Imagine a child diagnosed with attention deficit disorder (ADD).  Unable to sustain concentration, ADD impairs school performance, but also interferes with social life.  Lowered attention often brings diminished impulse control and unwanted consequences in relationships.  Our child, depicted above, is connected to a biofeedback unit that measures small changes in forehead skin temperature that reflect activation of the brain's executive center, our prefrontal cortex.  This hemoencephalography feedback controls a movie watched on the computer screen.  When the child's emotions are engaged by the movie and the forehead temperature drops as a result, the movie stops.  To continue playing the movie, the child must sustain a neutral, quiet focus.  Over time, the child learns to keep the movie going, building the capacity to flexibly shift between emotional, limbic processing and frontal, executive processing.

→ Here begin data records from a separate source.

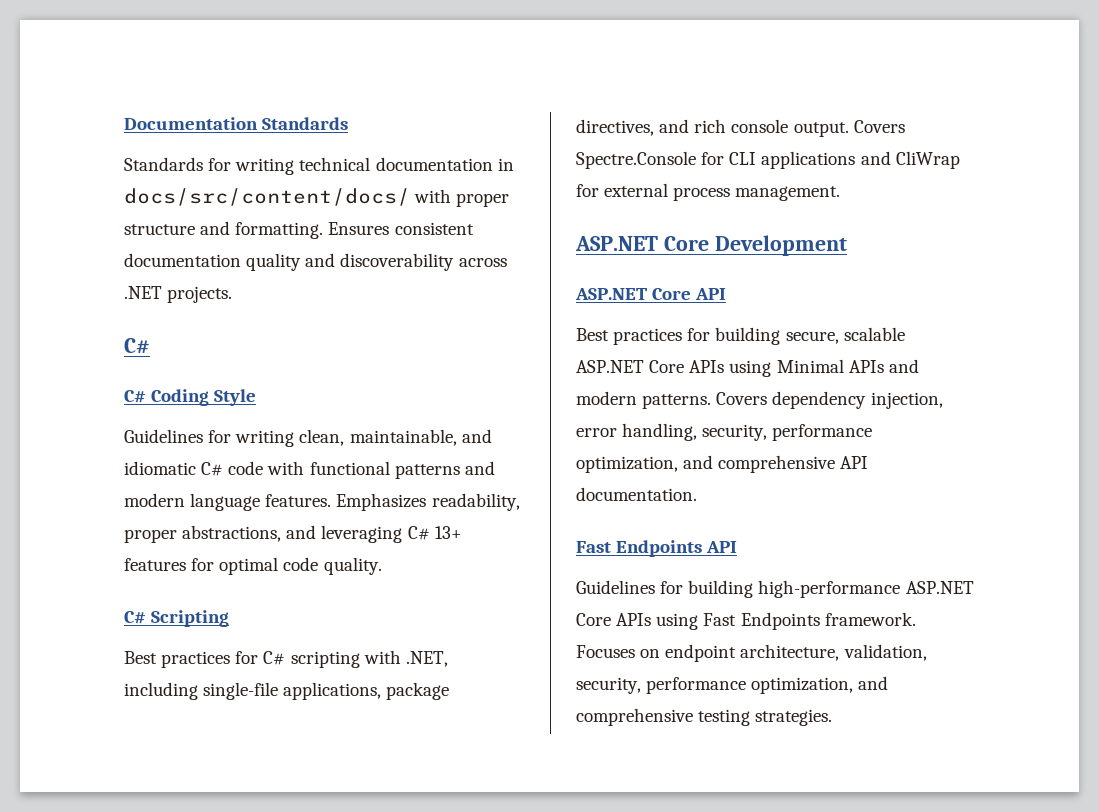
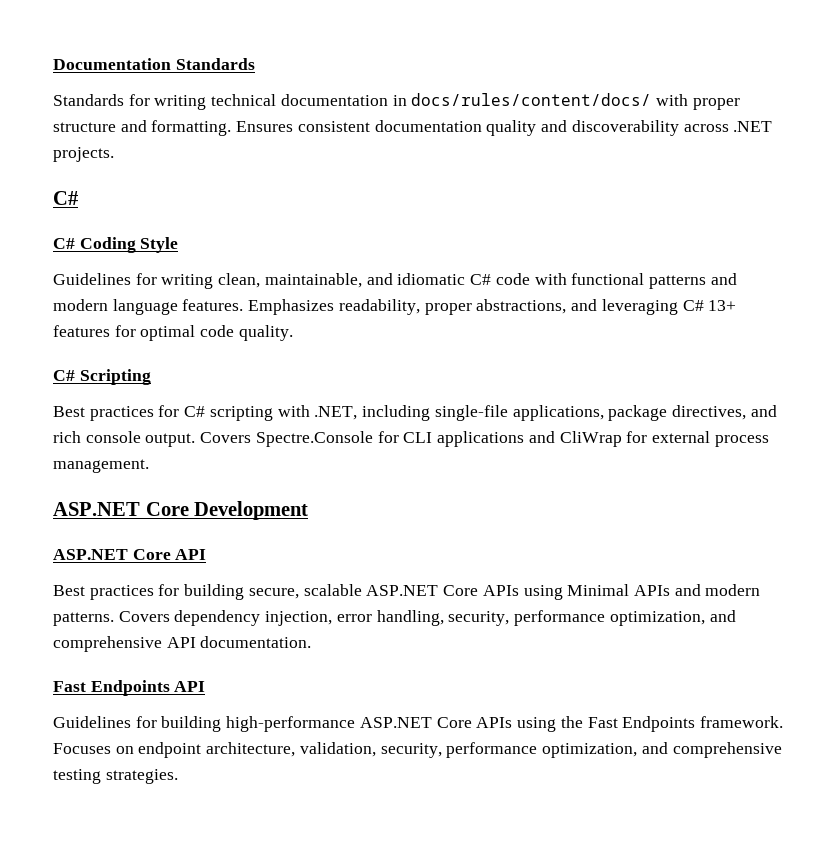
- Standards for writing technical documentation in docs/src/content/docs/ with proper structure and formatting.
+ Standards for writing technical documentation in docs/rules/content/docs/ with proper structure and formatting.
- Guidelines for building high-performance ASP.NET Core APIs using Fast Endpoints framework.
+ Guidelines for building high-performance ASP.NET Core APIs using the Fast Endpoints framework.

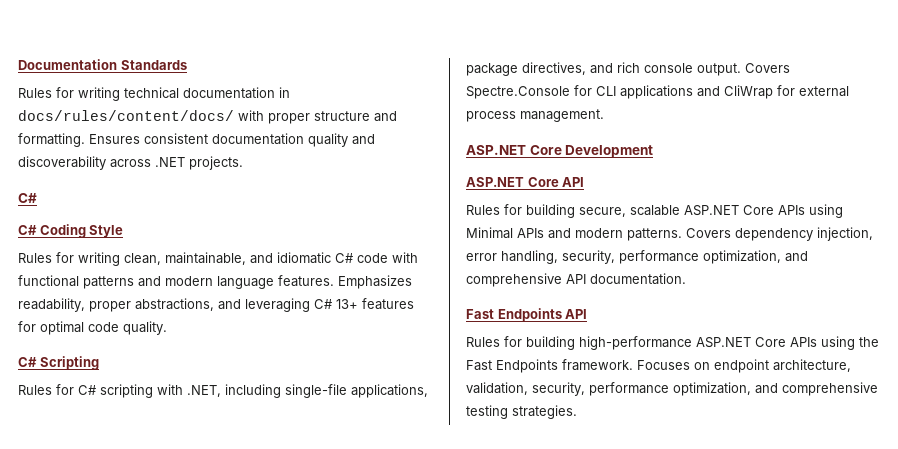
- Standards for writing technical documentation in docs/rules/content/docs/ with proper structure and formatting.
+ Rules for writing technical documentation in docs/rules/content/docs/ with proper structure and formatting.
- Guidelines for writing clean, maintainable, and idiomatic C# code with functional patterns and modern language features.
+ Rules for writing clean, maintainable, and idiomatic C# code with functional patterns and modern language features.
- Best practices for C# scripting with .NET, including single-file applications, package directives, and rich console output.
+ Rules for C# scripting with .NET, including single-file applications, package directives, and rich console output.
- Best practices for building secure, scalable ASP.NET Core APIs using Minimal APIs and modern patterns.
+ Rules for building secure, scalable ASP.NET Core APIs using Minimal APIs and modern patterns.
- Guidelines for building high-performance ASP.NET Core APIs using the Fast Endpoints framework.
+ Rules for building high-performance ASP.NET Core APIs using the Fast Endpoints framework.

Why is this important?  As Kotler notes, heightened concentration and absorption in activity is a gateway to the flow state, the state we know as being "in the zone".  He observes an interesting relationship between flow state and creativity:  in flow, we have heightened focus, but diminished self-focus.  In other words, we turn off our self-critical, self-conscious activities and instead lose ourselves in what we are doing.  If our child became frustrated with the movie turning off, for example, and criticized himself for not being able to keep it going, the movie would remain paused.  Only an absorbed, calm, neutral focus on the movie can make the movie move.

I first encountered hemoencephalography (HEG) feedback when I heard of Dr. Jeffrey Carmen's work with migraine patients.  Interestingly, shifting blood flow patterns is significantly helpful in controlling migraines.  That same technology was helping children with ADD and, I later learned, was helpful in helping autistic children with their executive functioningAs I wrote on this blog, this raised the possibility that HEG feedback could similarly train traders for enhanced attention and self-control, minimizing distractions and impulsive overtrading.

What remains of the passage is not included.